Understanding Deoptimization
Understanding deoptimization—when the JIT compiler gives up an optimized code path—is just as important as understanding optimization. Deoptimization occurs when the engine’s assumptions about the types or structures of data no longer hold true.
For instance, if you change the function to manage another object shape:
function get_x(obj) {
return obj.x + 4;
}
// Initial consistent calls
for (let i = 1; i <= 1000000; i++) {
get_x({x: 3, y: 4});
}
// Breaking optimization with different object shape
get_x({z: 4});
The output may contain a message about deoptimization:
[bailout (kind: deopt-eager, reason: wrong map): begin. deoptimizing 0x1239489435c1 <JSFunction get_x…>]
This means that the engine had to give up its optimized code path because the new object shape wasn’t what it was expecting.

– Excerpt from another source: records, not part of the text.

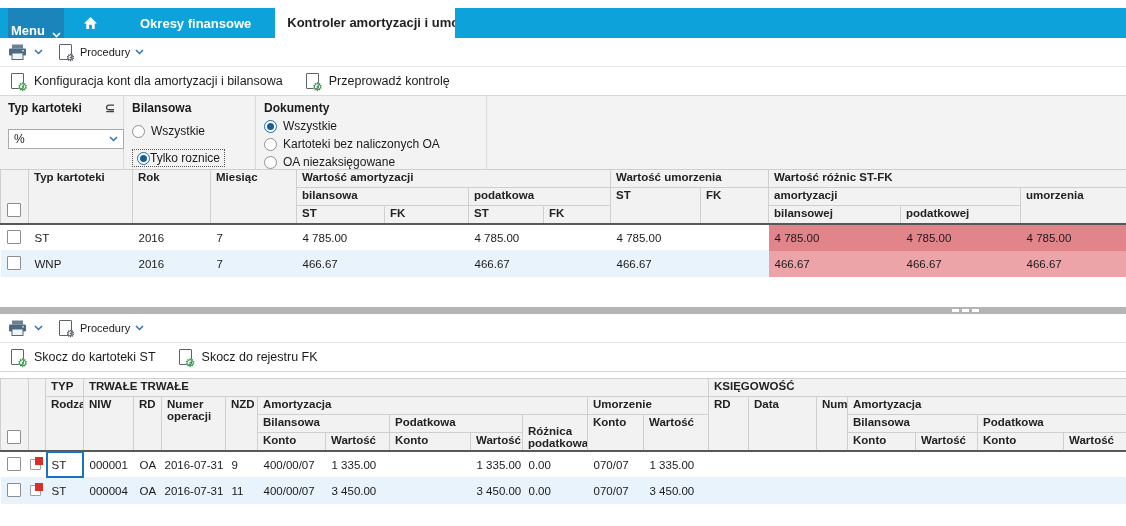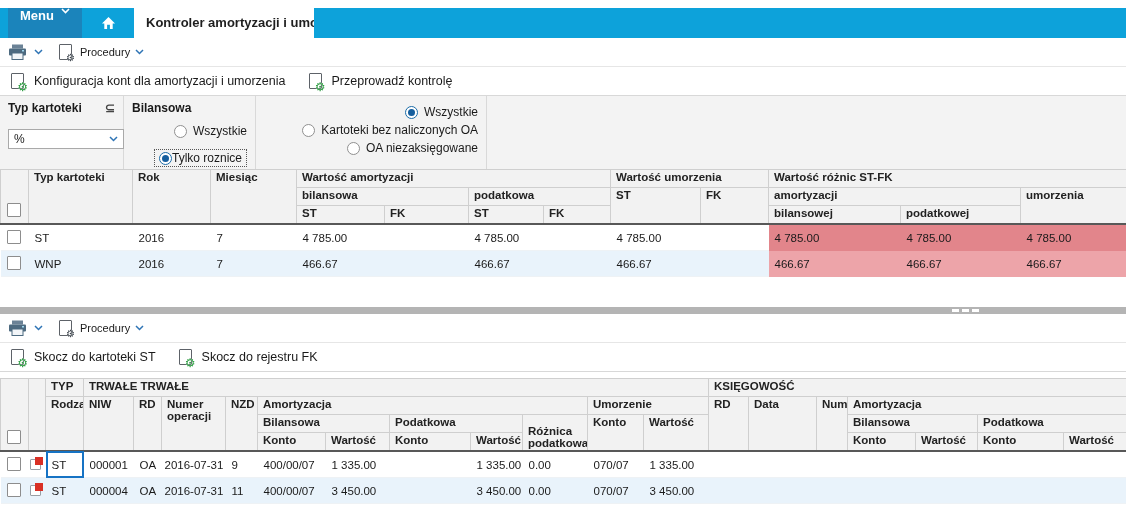--- a/index.html
+++ b/index.html
@@ -8,7 +8,7 @@
   
   .topbar-wrap{padding-top:8px;background:#fff;}
   .topbar{height:30px;background:var(--topbar-blue,#0da2da);display:flex;align-items:stretch;}
-  .menu-btn{margin-left:8px;width:74px;background:var(--menu-blue,#1b84bb);color:#fff;font-weight:bold;font-size:13px;display:flex;align-items:flex-start;justify-content:center;gap:7px;cursor:pointer;}
+  .menu-btn{margin-left:8px;width:56px;background:var(--menu-blue,#1b84bb);color:#fff;font-weight:bold;font-size:13px;display:flex;align-items:flex-end;justify-content:center;gap:7px;cursor:pointer;}
   .home-btn{width:52px;display:flex;align-items:center;justify-content:center;cursor:pointer;}
   .tab{color:#fff;font-size:13px;font-weight:bold;display:flex;align-items:center;padding:0 24px;cursor:pointer;white-space:nowrap;}
   .tab.active{background:#fff;color:#1f1f1f;width:168px;padding:0 0 0 12px;overflow:hidden;display:block;line-height:30px;}

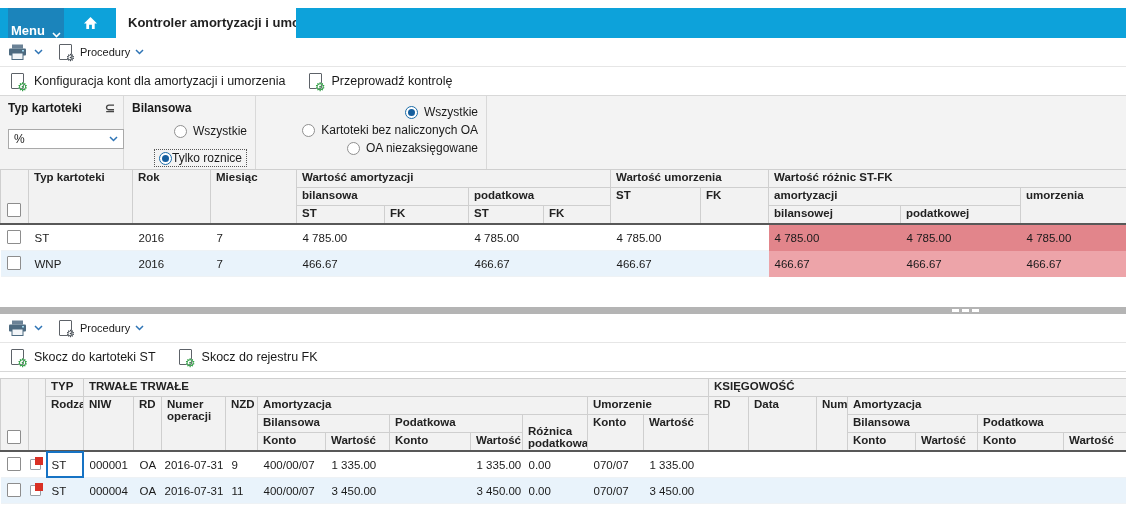--- a/index.html
+++ b/index.html
@@ -84,6 +84,9 @@
       <svg width="15" height="14" viewBox="0 0 16 15">
           <path d="M8 1 L15 8 H12.5 V14 H9.5 V9.5 H6.5 V14 H3.5 V8 H1 Z" fill="#ffffff"></path>
         </svg>
+    </div>
+    <div class="tab">
+      <span>Okresy finansowe</span>
     </div>
     <div class="tab active">
       <span>Kontroler amortyzacji i umorzenia</span>

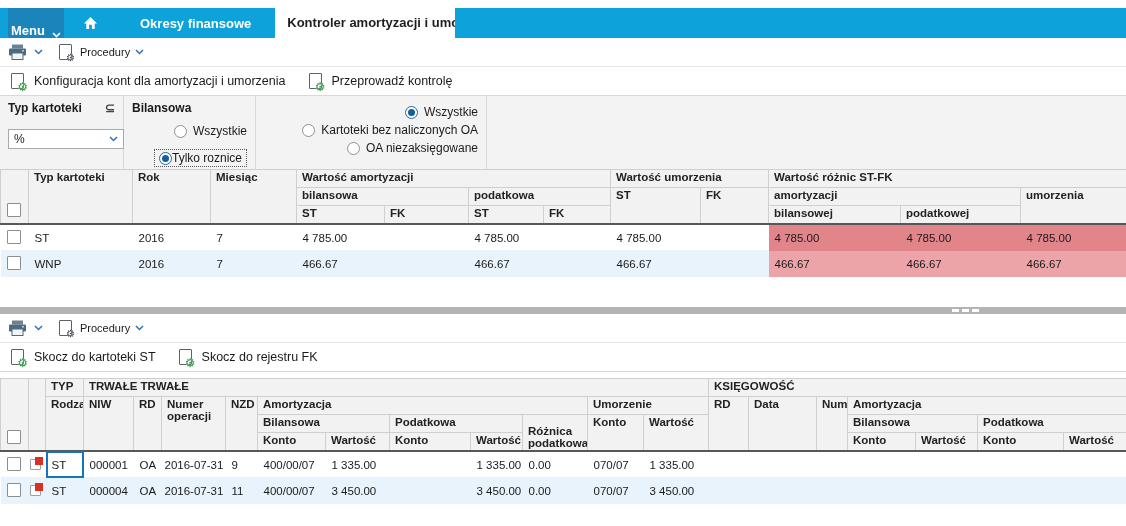--- a/index.html
+++ b/index.html
@@ -127,7 +127,7 @@
           <span class="pg"></span>
           <span class="gear">⚙</span>
         </span>
-      <span>Konfiguracja kont dla amortyzacji i umorzenia</span>
+      <span>Konfiguracja kont dla amortyzacji i bilansowa</span>
     </div>
     <div class="action-btn">
       <span class="gicon">

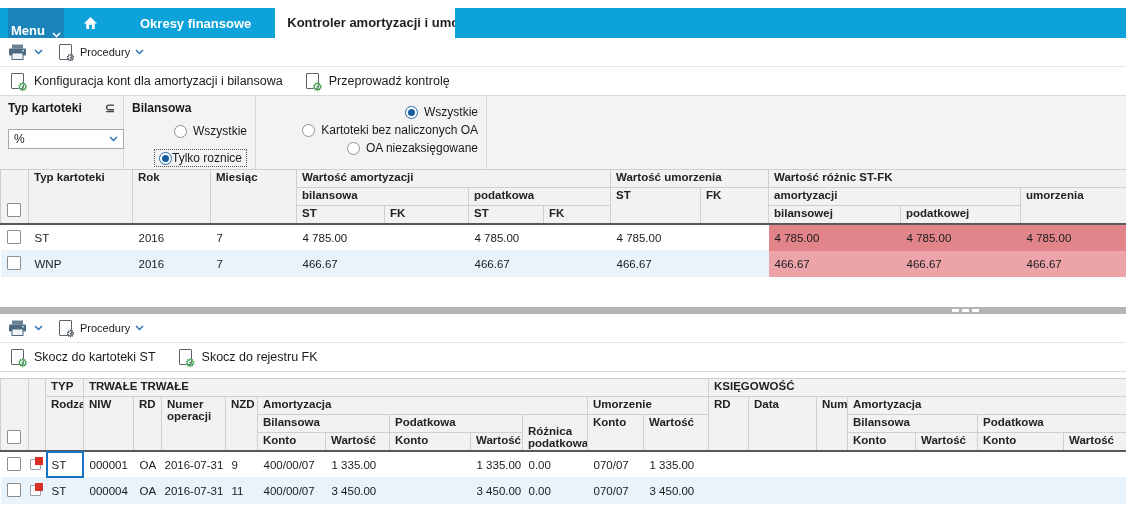--- a/index.html
+++ b/index.html
@@ -167,6 +167,9 @@
       </div>
     </div>
     <div class="fgroup fg-dok">
+      <div class="fg-title">
+          <span>Dokumenty</span>
+        </div>
       <div class="radio-row">
         <span class="radio sel"></span>
         <span>Wszystkie</span>

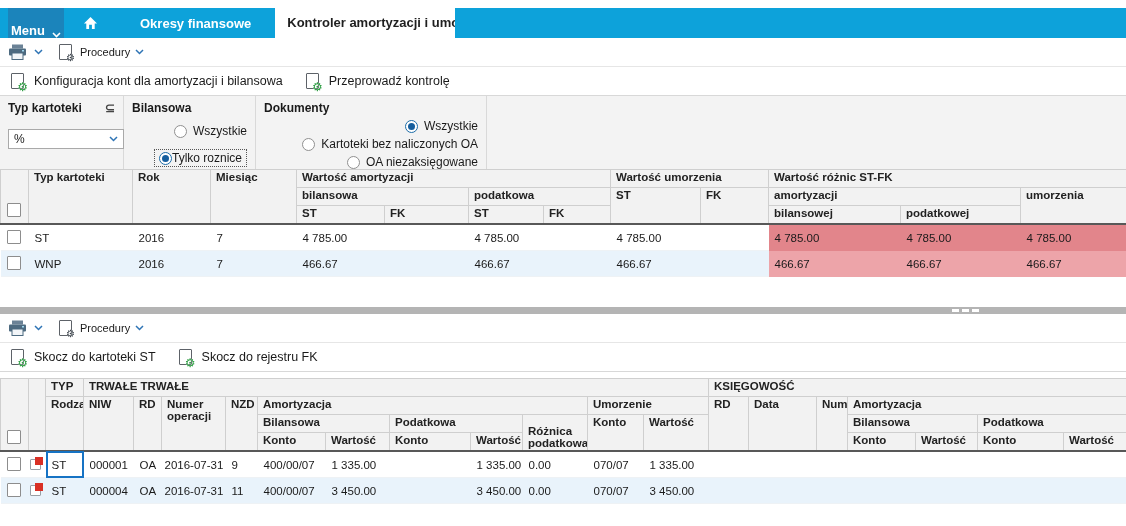--- a/index.html
+++ b/index.html
@@ -36,7 +36,7 @@
   .fg-title{font-weight:bold;display:flex;justify-content:space-between;align-items:center;}
   .op-sym{color:#444;font-size:12px;}
   .combo{margin-top:14px;width:116px;height:20px;background:#fff;border:1px solid #a9a9a9;display:flex;align-items:center;justify-content:space-between;padding:0 5px;box-sizing:border-box;cursor:pointer;}
-  .radio-row{display:flex;align-items:center;gap:6px;margin-top:9px;cursor:pointer;justify-content:flex-end;}
+  .radio-row{display:flex;align-items:center;gap:6px;margin-top:9px;cursor:pointer;}
   .fg-dok .radio-row{margin-top:4px;}
   .radio{width:13px;height:13px;border-radius:50%;border:1px solid #909090;background:#fff;box-sizing:border-box;position:relative;flex:0 0 auto;}
   .radio.sel{border-color:#1b6ca8;}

The function get_x is no longer working on objects that have a reliable structure, and so the engine has reverted to a version of the function that is not as fast.
Maintaining Optimization with Consistent Object Shapes
To prevent deoptimization and to help the engine maintain optimizations, it’s crucial to keep object shapes consistent. For instance:
function get_x(obj) {
return obj.x + 4;
}
// All calls use the same object shape
for (let i = 1; i <= 1000000; i++) {
get_x({x: 3, y: 4, z: undefined});
}
get_x({x: undefined, y: undefined, z: 4});
Here, the function get_x always gets objects with the same shape. This lets the engine maintain its optimizations since there’s no need to deoptimize when an object’s shape is consistent.
Best Practices for Optimizable Code
To ensure that the JavaScript code is maximally efficient and optimized by the JIT compiler, follow these best practices.
- Consistent Object Shapes: Make sure that the function receives the same set of properties from the object, even if some of the properties are undefined.
- Type Stability: Maintain consistency in types for function parameters and return values. Don’t switch between primitive types (e.g., string, number) in the same function.
- Direct Property Access: Optimizing direct property access (like obj.x) is easier than optimizing dynamic property access (like obj[“x”]), so it’s best to avoid dynamic lookups when you can.
- Focus on Hot Code Paths: Focus your optimization activities on the parts of your code that are run the most. Profiling tools can help you direct your optimization efforts to the areas of your code that will benefit the most from those efforts.
- Minimize Type Variability: Refrain from dynamically altering the type or shape of objects and arrays. The engine can make better assumptions and optimizations when structures remain static.
Conclusion
To write performant JavaScript, you need more than just a clean syntax; you need a solid understanding of how the JavaScript engine optimizes and executes your code. This means maintaining type consistency, using consistent object shapes, and knowing how the JIT compiler works. Right now, it is essential to remember that if you start trying to make your code perform well at every conceivable point, you will end up making it perform poorly at some points that matter and wasting your time in the process. The point, then, is not to write optimized code but rather to write code that is simple to understand and reason about, hitting the few places where it needs to be performant in a straight path from start to finish.